Return every line from the records below that has the word "such".

● Before-and-after change records:
------------------------------------
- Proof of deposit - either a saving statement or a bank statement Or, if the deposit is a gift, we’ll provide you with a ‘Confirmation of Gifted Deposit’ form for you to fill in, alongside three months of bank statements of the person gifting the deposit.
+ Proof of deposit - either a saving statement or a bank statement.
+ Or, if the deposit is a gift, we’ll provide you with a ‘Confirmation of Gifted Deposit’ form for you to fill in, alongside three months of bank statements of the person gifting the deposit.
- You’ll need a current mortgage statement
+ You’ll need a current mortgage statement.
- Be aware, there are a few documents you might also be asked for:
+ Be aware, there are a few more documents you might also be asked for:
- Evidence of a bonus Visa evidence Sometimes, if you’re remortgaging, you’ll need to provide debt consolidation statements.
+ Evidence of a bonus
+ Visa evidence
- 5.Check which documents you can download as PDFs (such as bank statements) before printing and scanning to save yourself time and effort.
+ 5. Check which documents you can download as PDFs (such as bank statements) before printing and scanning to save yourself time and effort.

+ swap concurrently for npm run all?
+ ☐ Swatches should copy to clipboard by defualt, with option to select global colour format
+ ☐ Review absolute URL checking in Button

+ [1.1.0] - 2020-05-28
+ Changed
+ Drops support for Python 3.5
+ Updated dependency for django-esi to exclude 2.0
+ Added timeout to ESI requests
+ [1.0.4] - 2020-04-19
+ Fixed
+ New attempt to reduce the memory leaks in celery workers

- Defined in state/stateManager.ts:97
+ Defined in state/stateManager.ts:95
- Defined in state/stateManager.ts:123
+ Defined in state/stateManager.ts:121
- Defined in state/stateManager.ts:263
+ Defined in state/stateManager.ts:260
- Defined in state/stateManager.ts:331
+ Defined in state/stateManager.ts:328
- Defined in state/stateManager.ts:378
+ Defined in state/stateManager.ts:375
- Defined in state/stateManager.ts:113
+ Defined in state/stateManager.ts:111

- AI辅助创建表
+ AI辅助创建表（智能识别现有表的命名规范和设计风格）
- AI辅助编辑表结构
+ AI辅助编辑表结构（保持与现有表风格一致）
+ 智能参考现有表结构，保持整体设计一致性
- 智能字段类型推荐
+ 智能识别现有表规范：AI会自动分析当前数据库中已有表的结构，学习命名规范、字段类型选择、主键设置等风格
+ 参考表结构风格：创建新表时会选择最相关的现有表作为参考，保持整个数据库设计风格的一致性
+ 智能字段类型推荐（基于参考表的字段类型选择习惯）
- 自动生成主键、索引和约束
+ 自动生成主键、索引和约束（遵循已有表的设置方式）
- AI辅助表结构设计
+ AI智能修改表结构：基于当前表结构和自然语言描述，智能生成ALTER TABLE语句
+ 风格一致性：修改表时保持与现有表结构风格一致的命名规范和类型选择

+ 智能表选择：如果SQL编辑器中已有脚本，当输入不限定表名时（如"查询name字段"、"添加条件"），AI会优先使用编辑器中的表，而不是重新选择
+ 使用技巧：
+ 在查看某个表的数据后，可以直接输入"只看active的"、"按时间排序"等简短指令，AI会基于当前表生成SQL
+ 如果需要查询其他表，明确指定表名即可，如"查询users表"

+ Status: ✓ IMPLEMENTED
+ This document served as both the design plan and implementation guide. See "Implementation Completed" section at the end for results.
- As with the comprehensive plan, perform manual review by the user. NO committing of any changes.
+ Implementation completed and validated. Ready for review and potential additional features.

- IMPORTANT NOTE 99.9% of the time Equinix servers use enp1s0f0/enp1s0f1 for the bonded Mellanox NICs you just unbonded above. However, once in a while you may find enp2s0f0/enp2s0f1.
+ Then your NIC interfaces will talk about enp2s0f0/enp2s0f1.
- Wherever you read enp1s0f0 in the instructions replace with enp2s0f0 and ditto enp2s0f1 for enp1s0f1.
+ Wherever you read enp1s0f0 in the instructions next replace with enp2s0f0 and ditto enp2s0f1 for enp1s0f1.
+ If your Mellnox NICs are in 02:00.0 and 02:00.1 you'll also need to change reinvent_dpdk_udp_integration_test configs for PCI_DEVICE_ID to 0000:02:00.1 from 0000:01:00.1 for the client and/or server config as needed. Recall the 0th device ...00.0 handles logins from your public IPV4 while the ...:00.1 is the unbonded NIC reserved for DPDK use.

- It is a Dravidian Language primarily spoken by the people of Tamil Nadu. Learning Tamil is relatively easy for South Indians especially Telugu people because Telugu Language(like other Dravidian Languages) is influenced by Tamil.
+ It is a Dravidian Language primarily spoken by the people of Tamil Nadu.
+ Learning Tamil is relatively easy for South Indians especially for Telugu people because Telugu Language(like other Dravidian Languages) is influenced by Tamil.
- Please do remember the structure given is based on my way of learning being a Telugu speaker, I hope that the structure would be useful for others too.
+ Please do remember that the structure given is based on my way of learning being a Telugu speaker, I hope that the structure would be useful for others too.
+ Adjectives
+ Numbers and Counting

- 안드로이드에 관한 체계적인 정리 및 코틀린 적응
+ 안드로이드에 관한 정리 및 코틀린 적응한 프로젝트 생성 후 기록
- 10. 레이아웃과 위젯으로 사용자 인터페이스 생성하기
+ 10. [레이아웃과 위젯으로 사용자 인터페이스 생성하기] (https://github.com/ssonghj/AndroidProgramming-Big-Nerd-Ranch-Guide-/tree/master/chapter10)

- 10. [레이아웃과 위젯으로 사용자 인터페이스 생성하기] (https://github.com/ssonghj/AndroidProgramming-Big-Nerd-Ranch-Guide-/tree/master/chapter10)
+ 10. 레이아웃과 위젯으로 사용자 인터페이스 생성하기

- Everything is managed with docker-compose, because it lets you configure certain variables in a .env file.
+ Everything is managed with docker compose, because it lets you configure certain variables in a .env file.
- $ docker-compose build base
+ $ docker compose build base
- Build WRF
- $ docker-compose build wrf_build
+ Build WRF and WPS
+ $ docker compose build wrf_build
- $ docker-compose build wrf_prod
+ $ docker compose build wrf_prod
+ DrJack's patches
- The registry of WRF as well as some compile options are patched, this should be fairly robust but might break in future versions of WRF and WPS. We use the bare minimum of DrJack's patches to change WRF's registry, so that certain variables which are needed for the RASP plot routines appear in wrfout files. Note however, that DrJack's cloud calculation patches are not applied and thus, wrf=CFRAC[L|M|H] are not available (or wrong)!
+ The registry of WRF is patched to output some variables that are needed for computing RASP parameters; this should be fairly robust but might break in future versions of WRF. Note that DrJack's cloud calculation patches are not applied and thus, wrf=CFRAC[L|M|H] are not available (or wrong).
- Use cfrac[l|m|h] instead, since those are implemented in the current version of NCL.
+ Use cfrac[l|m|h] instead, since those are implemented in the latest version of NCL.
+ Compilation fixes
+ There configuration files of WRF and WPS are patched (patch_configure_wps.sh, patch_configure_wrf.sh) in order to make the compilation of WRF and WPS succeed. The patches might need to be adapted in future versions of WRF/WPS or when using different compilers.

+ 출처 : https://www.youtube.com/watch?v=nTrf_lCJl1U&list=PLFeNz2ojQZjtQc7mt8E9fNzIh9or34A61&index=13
------------------------------------
● THE ANSWER:
- 5.Check which documents you can download as PDFs (such as bank statements) before printing and scanning to save yourself time and effort.
+ 5. Check which documents you can download as PDFs (such as bank statements) before printing and scanning to save yourself time and effort.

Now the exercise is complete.